PRÉSIDENTIELE DE 2024 – Une entaille dans le processus électoral (Par Babacar Justin NDIAYE)
Fondateur de l’École nationale d’Administration (ENA) au lendemain de la Deuxième Guerre, Premier Ministre de France, Michel Debré martèle : « Tout ce qui touche à l’Assemblée nationale est d’essence constitutionnelle ».
Ainsi, toute anatomie des tensions actuelles entre les députés du Sénégal et les magistrats sages et chevronnés du Conseil Constitutionnel, et toute réflexion autour de leurs prolongements perturbateurs dans le calendrier électoral, doivent se faire à l’aune de la leçon de ce dinosaure politique, père des énarques de France et, par ricochet, de leurs émules du Sénégal. Le hic de taille est que la double image des députés-godillots et des parlements-croupions demeure si présente dans les esprits que les citoyens croient dur comme fer, à tort ou à raison, que les élus du peuple forment l’éternelle valetaille du Gouvernement.
De ce fait, l’empoignade en cours entre une fraction importante de
députés et un étage supérieur de l’appareil judiciaire, le report acté
du scrutin de février et les fureurs civiquement et légitimement
déchainées commandent de placer le curseur du décryptage au cœur de la
finesse qui catalyse habituellement la clarté et la vérité.

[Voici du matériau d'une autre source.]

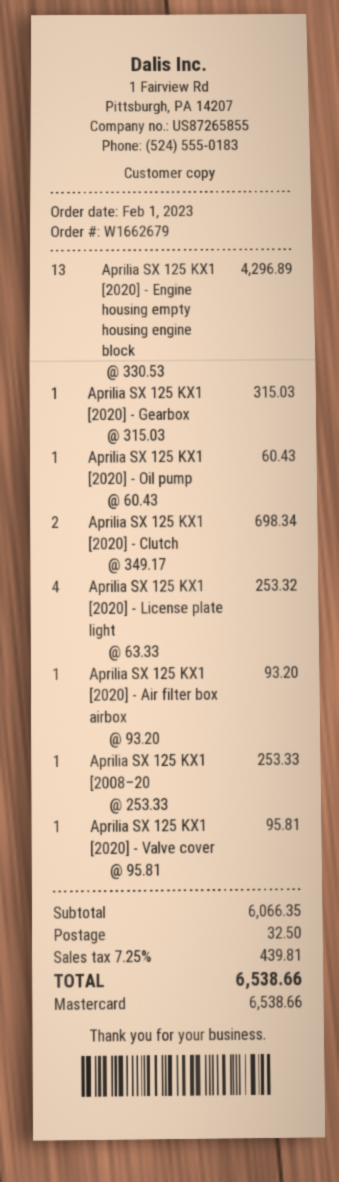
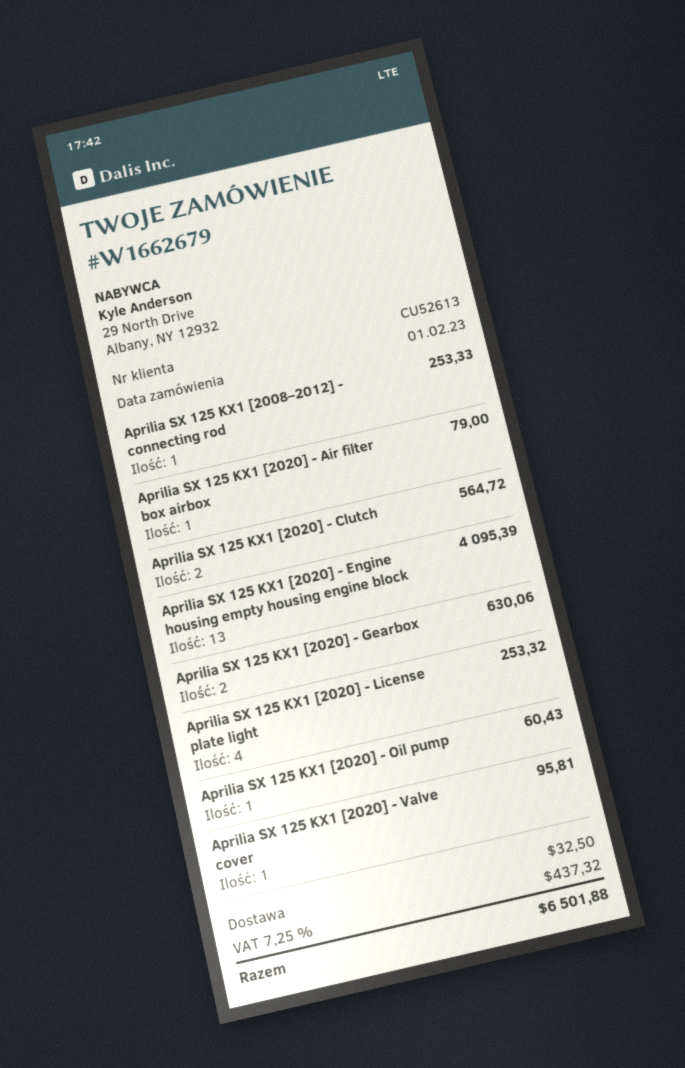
Aprilia SX 125 KX1 [2020] - Engine housing empty housing engine block: 13 for 4296.89 -> 13 for 4095.39
Aprilia SX 125 KX1 [2020] - Gearbox: 1 for 315.03 -> 2 for 630.06
Aprilia SX 125 KX1 [2020] - Clutch: 2 for 698.34 -> 2 for 564.72
Aprilia SX 125 KX1 [2020] - Air filter box airbox: 1 for 93.20 -> 1 for 79.00
tax: 7.25% = 439.81 -> 7.25% = 437.32
total: 6538.66 -> 6501.88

Voyons le catalogue des faits puis le chapitre des appréciations !
Au tableau des faits, c’est indiscutablement l’Assemblée nationale,
bien assise sur ses robustes et constitutionnelles racines (allusion aux
propos de Michel Debré), qui a lancé les accusations contre le Conseil
Constitutionnel puis enclenché la procédure dont le point culminant
demeure la résolution accoucheuse d’une Commission d’enquête.
Cette dernière a aussitôt balisé la voie au retentissant report du
scrutin présidentiel. Jusque-là, l’Exécutif et son chef (le Président
Macky Sall) sont peut-être habilement embusqués mais totalement absents
sur le terrain des initiatives.
Dans le volet des lectures, figurent les savantes controverses juridiques et les inévitables polémiques politiques.

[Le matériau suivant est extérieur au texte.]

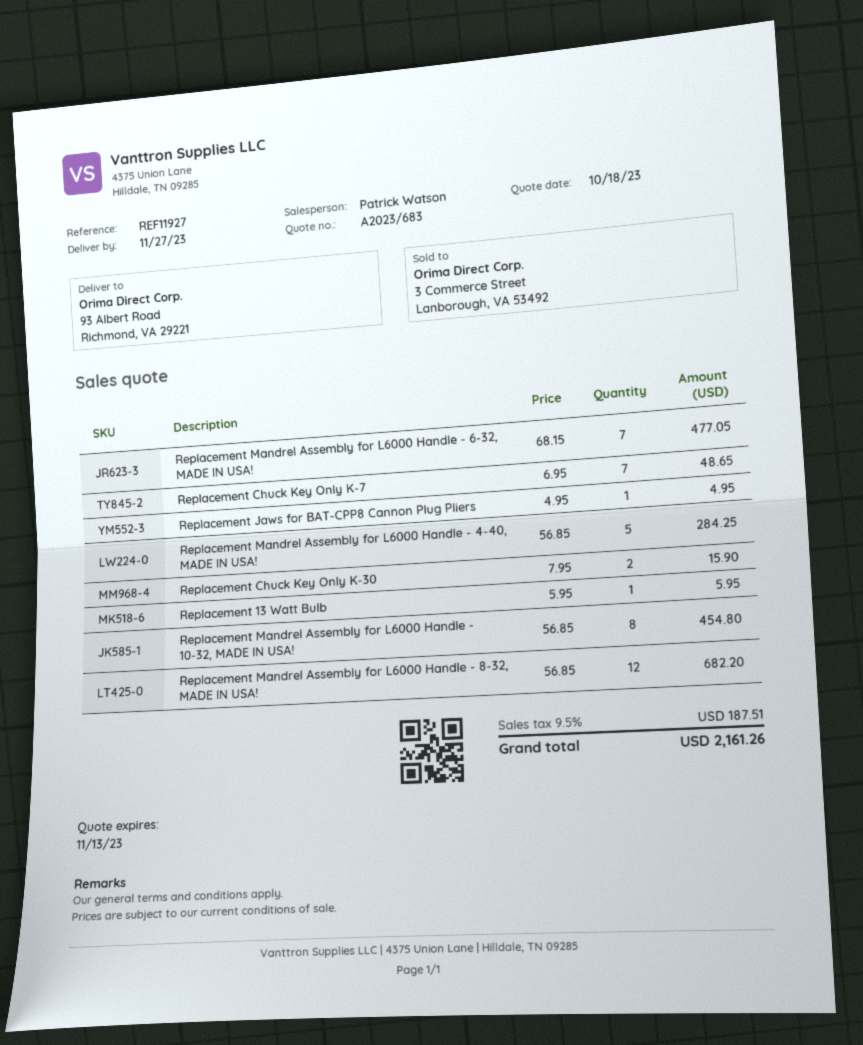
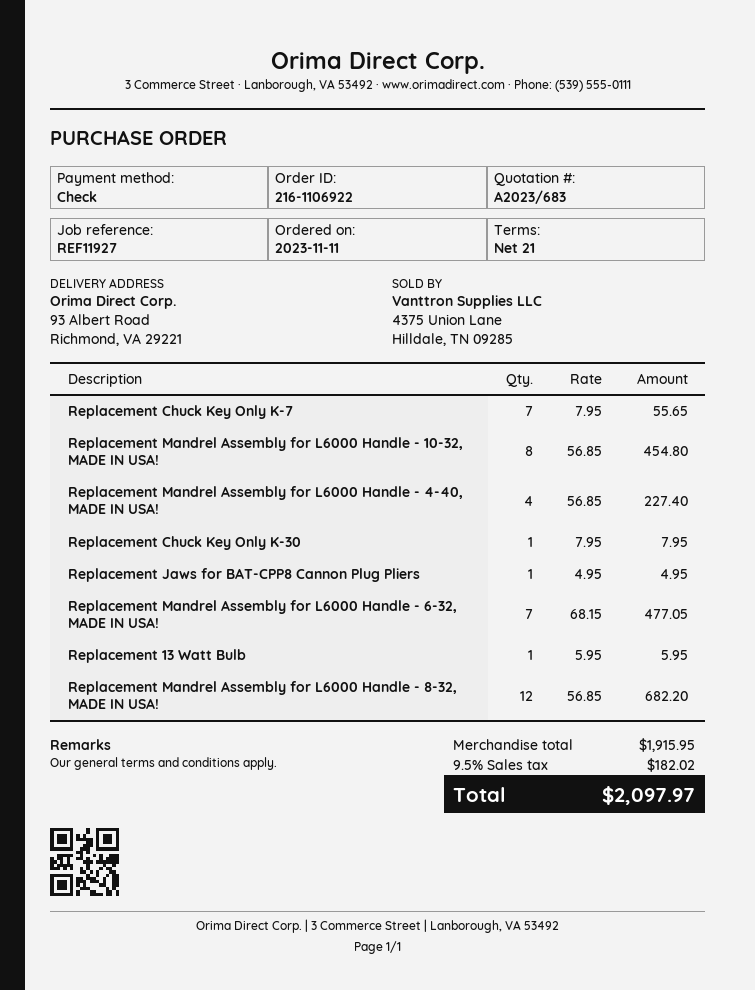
Replacement Chuck Key Only K-7: 7 x 6.95 = 48.65 -> 7 x 7.95 = 55.65
Replacement Mandrel Assembly for L6000 Handle - 4-40, MADE IN USA!: 5 x 56.85 = 284.25 -> 4 x 56.85 = 227.40
Replacement Chuck Key Only K-30: 2 x 7.95 = 15.90 -> 1 x 7.95 = 7.95
tax: 9.5% = 187.51 -> 9.5% = 182.02
total: 2161.26 -> 2097.97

Les débats juridiques sont évidemment ardus ; parce techniques,
scientifiques voire ésotériques. On y recense des arguments de qualité
en faveur du report ; et des thèses remarquables en défaveur du report.
Ce qui conduit vers les vaseux mais fertiles marécages du Droit.

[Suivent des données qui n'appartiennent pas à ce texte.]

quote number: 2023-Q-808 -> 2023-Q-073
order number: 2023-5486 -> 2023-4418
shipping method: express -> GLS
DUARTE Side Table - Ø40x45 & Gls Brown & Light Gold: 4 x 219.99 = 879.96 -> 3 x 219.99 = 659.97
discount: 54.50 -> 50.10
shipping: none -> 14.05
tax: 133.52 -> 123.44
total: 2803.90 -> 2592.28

Quant aux rageuses batailles politiques sans fin, elles indexent des
combines, convoquent des soupçons, alignent des jugements et instruisent
des procès. Y compris des procès en sorcellerie contre le Président
Macky Sall. Normal. Point de cadeaux en politique !
Il va sans dire que l’entaille dans le processus électoral – et non
l’enterrement du scrutin, n’est pas arrivée comme un éclair dans un ciel
serein.
Le spectre électoralement effrayant du PASTEF (dissous mais toujours
dodu) du leader Ousmane Sonko, les couacs dans le parrainage et la
bouillabaisse de la cuisine interne à l’APR ont poussé le Président
Macky Sall à ébaucher des plans anti-naufrage pour la coalition Benno
Bokk Yakaar.
Toutefois, quels que soient le poids des arrière-pensées et le volume
des calculs valablement imputables à la mouvance présidentielle, c’est
le PDS qui a agi et assumé au grand jour, en tant que locomotive de
l’alliance parlementaire désireuse du report de l’élection du 25 février
2024.
Le cocktail des accusations de corruption, de la résolution de
l’Assemblée nationale, de l’amendement des députés et, in fine, du
report du scrutin est là. Telle une peinture qui pâlît l’éclatante
démocratie du Sénégal.
Une situation regrettable lorsque l’on sait les projections
perpétuellement heureuses et roses faites sur la vie politique
sénégalaise depuis l’extérieur.
En attendant la fermeture en douceur et en consensus de cette inattendue parenthèse, la nation a besoin d’une réelle dose d’aggiornamento (mot italien plus fort que le sursaut). Car le Sénégal est sur le bord de la falaise. Face aux abysses. Il s’ajoute que les pannes politico-institutionnelles sont débloquées ou surmontées par les deux B : le bulletin de vote ou la baïonnette du fusil.